PURA BULLA. Ayer, varias horas después de la hora citada, se instaló la Comisión de Gobierno de la Asamblea Nacional, pero solamente estuvieron presentes el presidente Rubén De León y el sobrino consentido de Pedro Miguel. El resto fue representado por sus suplentes. Las excusas de los titulares van desde familiares enfermos hasta incapacidades por operaciones. Y a otros ni les dio la gana de contestar. ¡Qué tupé!
¿TÁCTICA DILATORIA? Y hablando de incapacidades, el que presentó ayer la madre de todas las incapacidades fue el magistrado fiscal del caso de los pinchazos. Según se supo, tiene una bacteria estomacal que lo ha dejado fuera de combate por tres días. Esta debe ser la bacteria más imprudente o simplemente algo se está cocinando. Lo cierto es que algo huele mal, y no precisamente en Dinamarca.
DURÁN. En el Consejo Municipal de Arraiján se formó un alboroto cuando los concejales decidieron solicitar una auditoría forense a las finanzas de la Alcaldía. Al alcalde, el mismo que tenía emplanillado al equipo Santa Gema, le faltó poco para entrarle a golpes a más de uno. Aquí hay miedo... ¡y lo demás es cuento!

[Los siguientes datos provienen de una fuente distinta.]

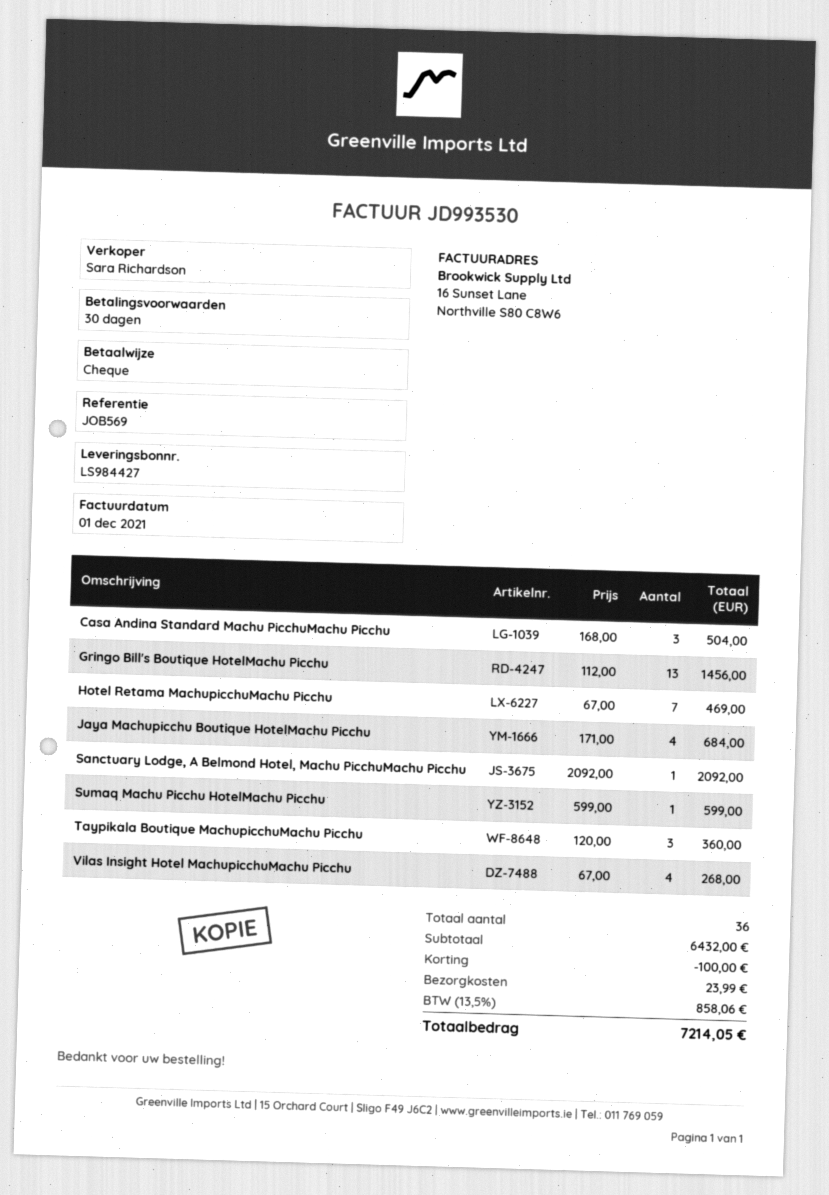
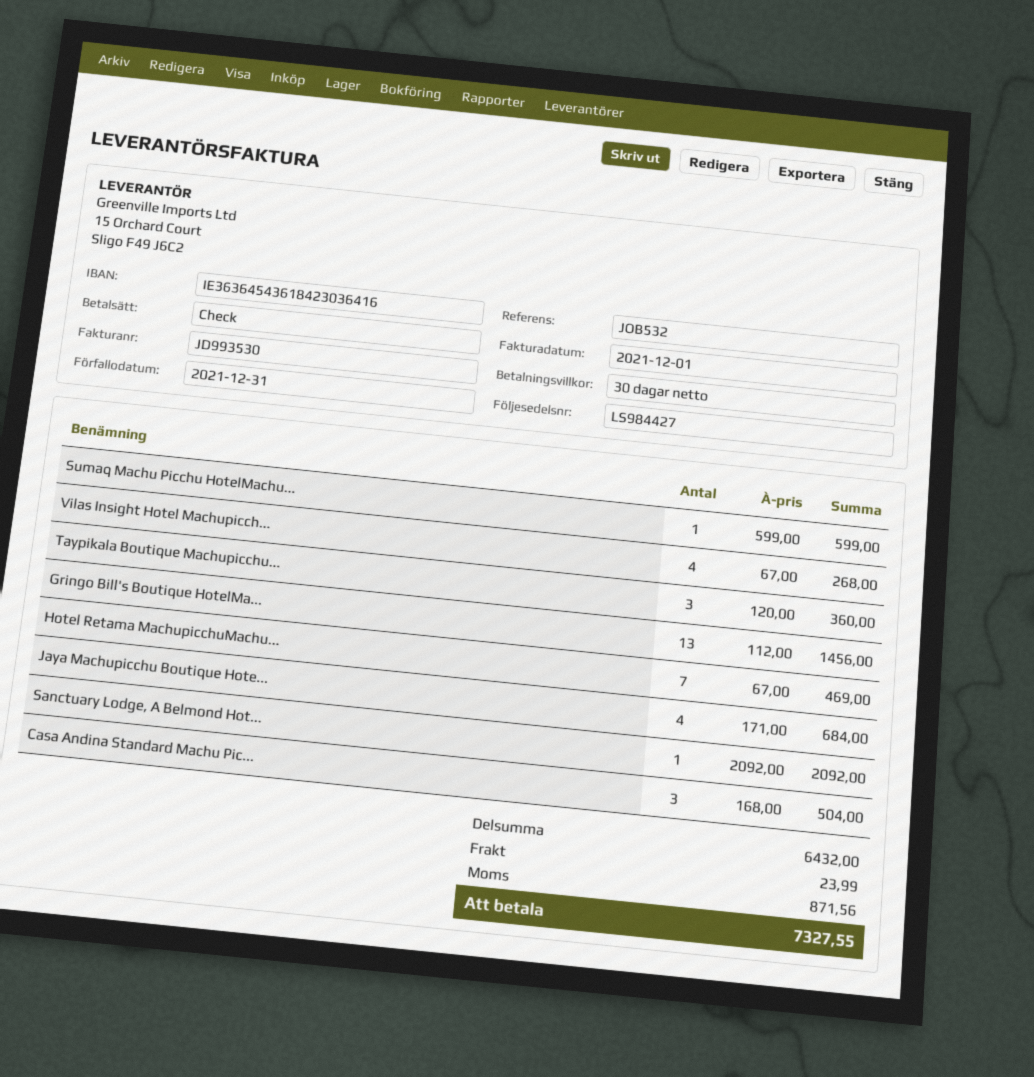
reference: JOB569 -> JOB532
discount: 100.00 -> none
tax: 858.06 -> 871.56
total: 7214.05 -> 7327.55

TELEFONITO. Ayer, en la audiencia de la Caja de Ahorros estuvo Marta Gómez, asistente y persona de confianza del magistrado José Ayú Prado. ¿Qué hace una funcionaria de la Sala Penal, precisamente, en esta audiencia? Aunque no sabemos qué causa su interés, podemos imaginarnos que a alguien muy importante le interesa lo que ahí sucede.
DEMENTE. La flamante diputada de La Pintada y Olá (Coclé) tuvo la genial idea de presentar un anteproyecto de ley para hacer obligatoria la construcción de 25 kilómetros de carreteras nuevas en cada distrito del país. Si hay casi 80 distritos y el kilómetro de carretera ronda el millón y medio de dólares, solo para cumplir el capricho de la diputada, el MOP tendría que tener un presupuesto de inversión de casi 3 mil millones de dólares al año, únicamente para eso, sin contar personal, reparación de calles, mantenimiento ni otros proyectos. Tal monto equivale al presupuesto del Canal. Definitivamente hay que subir la vara para ser diputado, porque si la legisladora supiera sumar y multiplicar sabría que su proyecto es un perfecto disparate.
CASA DEL JABONERO. A la que nadie amedrenta es a la diputada Marylín Vallarino. Ayer tomó posesión como presidenta de la Comisión de la Mujer en su fundación en Arraiján. La acompañó Héctor Aparicio, el jefe de los consultores del hipódromo. Quizás ambos terminen intercambiando métodos de cómo sacarle provecho personal a las planillas de la Asamblea. En ello dictan cátedra.